From the 3rd day of the reaction beginning, the hydrogenchloride transformation efficiency was 73%.From the 30th day of the reaction beginning, transformation efficiency was 67%, the 65 day, and transformation efficiency is low to 55%.At this moment, take out used catalyzer, contain 10.72g CuCl with 50ml 22H 2O, 4.72g KCl and 12.48g La (NO 3) 23H 2O (NO 3) 36H 2The aqueous solution dipping of O, this catalyzer was calcined 5 hours down at 510 ℃ then.The catalyzer 40g that such reactivate is crossed carries out the reaction as above-mentioned same way as then.From the 3rd day of the reaction beginning, the transformation efficiency of hydrogenchloride was 77%, and at the 10th day, transformation efficiency was 72%.At 30 days of the reaction beginning, transformation efficiency was 68%, and at the 65th day, transformation efficiency was 58%, and this shows that the activity of such catalysts of reactivate and life-span are identical with live catalyst.
Embodiment 5
As in the identical step of embodiment 4, used 65 days SA spent catalyst with 40ml by with 7.2g CuCl 22H 2O and 4.27g KNO 3Add 15ml and contain 3.14gLa 2O 325% aqueous nitric acid and the solution impregnation for preparing, catalyzer is 550 ℃ of calcinings 5 hours down then.After, the catalyzer of this reactivate of 40g is by being used for hydrogen chloride oxidation reaction as embodiment 4 identical steps.
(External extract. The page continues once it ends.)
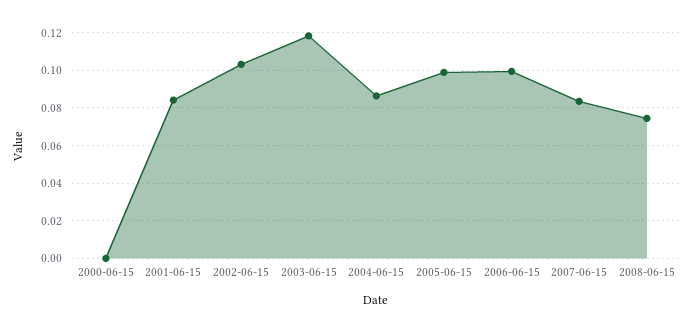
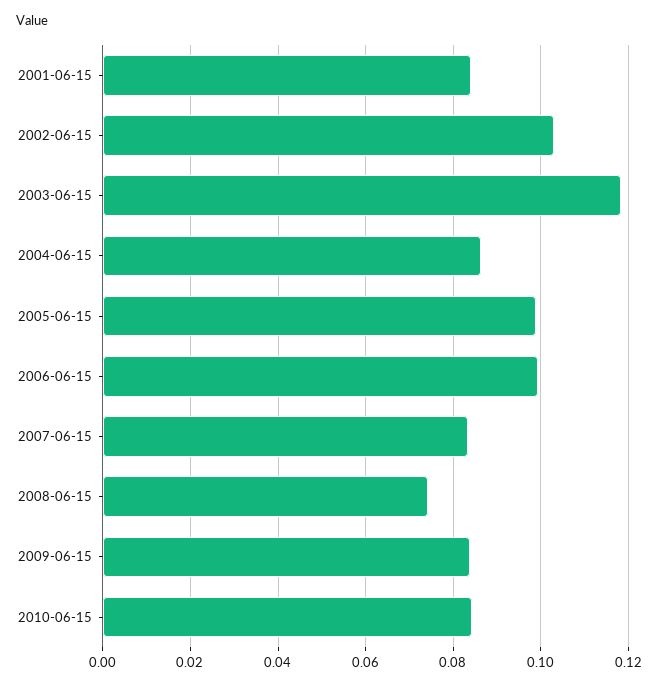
2000-06-15: 0 -> none
2009-06-15: none -> 0.084
2010-06-15: none -> 0.084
At the 3rd day of the reaction beginning, the transformation efficiency of hydrogenchloride was 74%, is 71% at the 10th day transformation efficiency, from the 30th day of the reaction beginning, transformation efficiency was 65%, at the 65th day, transformation efficiency is 57%, and this activity of such catalysts that just shows reactivate and life-span be identical with embodiment 6 approximately.
Embodiment 6
The SA spent catalyst that identical step was used 65 days in as embodiment 4 contains 9.51g Cu (NO with 40ml 3) 23H 2O, 3.87g KNO 3With 7.79g La 2(NO 3) 3H 2The solution impregnation of O, this catalyzer was calcined 5 hours down at 550 ℃ then.After, the 40g catalyzer that uses such reactivate to cross carries out hydrogen chloride oxidation reaction by identical step among the embodiment 4.At the 5th day that begins from reaction, the hydrogenchloride transformation efficiency was that 74%, the ten day transformation efficiency is 72%, at the 30th day from the reaction beginning, transformation efficiency is 64%, is 59% at the 66th day transformation efficiency, approximately identical among this activity of such catalysts that just shows reactivate and life-span and the embodiment 4.
Embodiment 7
The chromium oxide catalyst that the fluidized-bed that the microspheric median size of being made up of 70% (wt) chromic oxide and 30% (wt) silicon oxide of 4kg is 63 μ m the is used internal diameter of packing into is 4 inches a nickel fluidized-bed reactor, the reactor outer wall sand flow is moving bathe in heating reach 400 ℃.Then, introduce fluidized-bed with will give up hydrogen chloride gas and oxygen of the feed rate of 1400NL/ hour and 1000NL/ hour respectively, to react.From reaction beginning the 3rd day, the hydrogenchloride transformation efficiency was 78%, is 75% at the 30th day transformation efficiency.At the 76th day that begins from reaction, transformation efficiency was reduced to 63%.At this moment, take out used catalyst, contain 1.072kg CuCl with 5 liters then 22H 2O, 0.472kg KCl and 1.248kg La (NO 2) 36H 2The aqueous solution dipping of O, this catalyzer was calcined 5 hours down at 510 ℃.Then, the catalyzer of the such reactivate of 4kg such as above-mentioned same way as are reacted.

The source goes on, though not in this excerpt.